• **WHAT THE EXERCISE ASKS**
From the line containing "to contribution guidelines" to the last line of the records below, retype every line exactly and output nothing else.

[Records from a dataset]
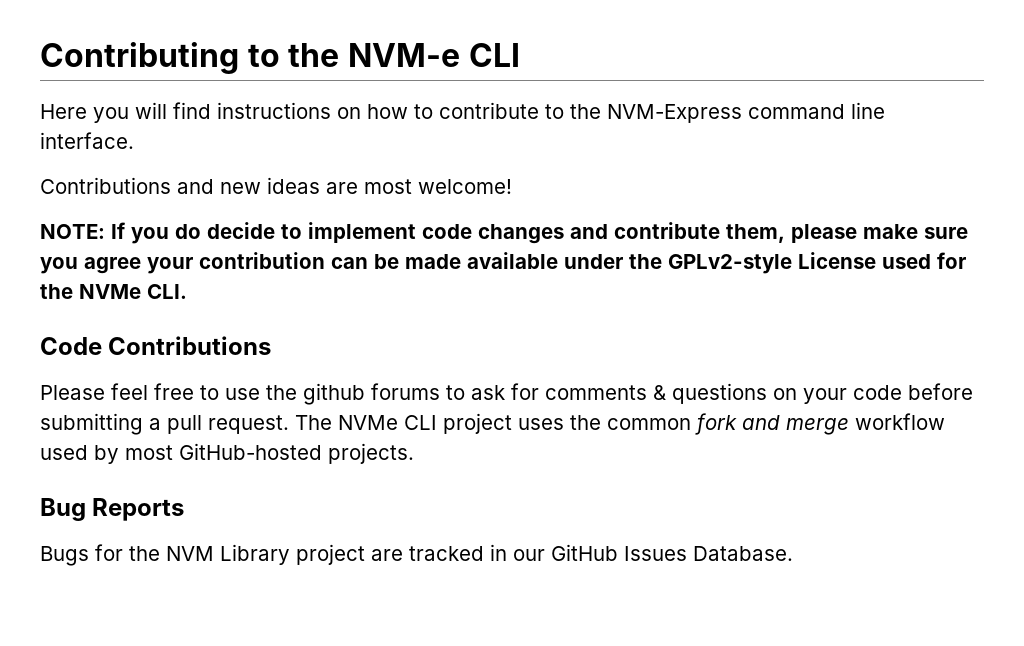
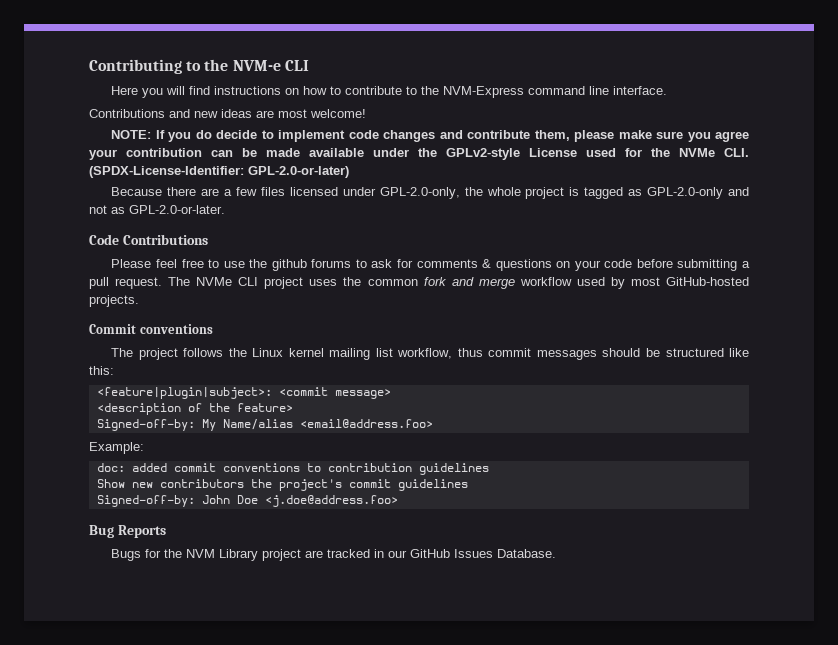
- NOTE: If you do decide to implement code changes and contribute them, please make sure you agree your contribution can be made available under the GPLv2-style License used for the NVMe CLI.
+ NOTE: If you do decide to implement code changes and contribute them, please make sure you agree your contribution can be made available under the GPLv2-style License used for the NVMe CLI. (SPDX-License-Identifier: GPL-2.0-or-later)
+ Because there are a few files licensed under GPL-2.0-only, the whole project is tagged as GPL-2.0-only and not as GPL-2.0-or-later.
+ Commit conventions
+ The project follows the Linux kernel mailing list workflow, thus commit messages should be structured like this:
+ <feature|plugin|subject>: <commit message>
+ <description of the feature>
+ Signed-off-by: My Name/alias <email@address.foo>
+ Example:
+ doc: added commit conventions to contribution guidelines
+ Show new contributors the project's commit guidelines
+ Signed-off-by: John Doe <j.doe@address.foo>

• **COMPLETED TASK**
+ doc: added commit conventions to contribution guidelines
+ Show new contributors the project's commit guidelines
+ Signed-off-by: John Doe <j.doe@address.foo>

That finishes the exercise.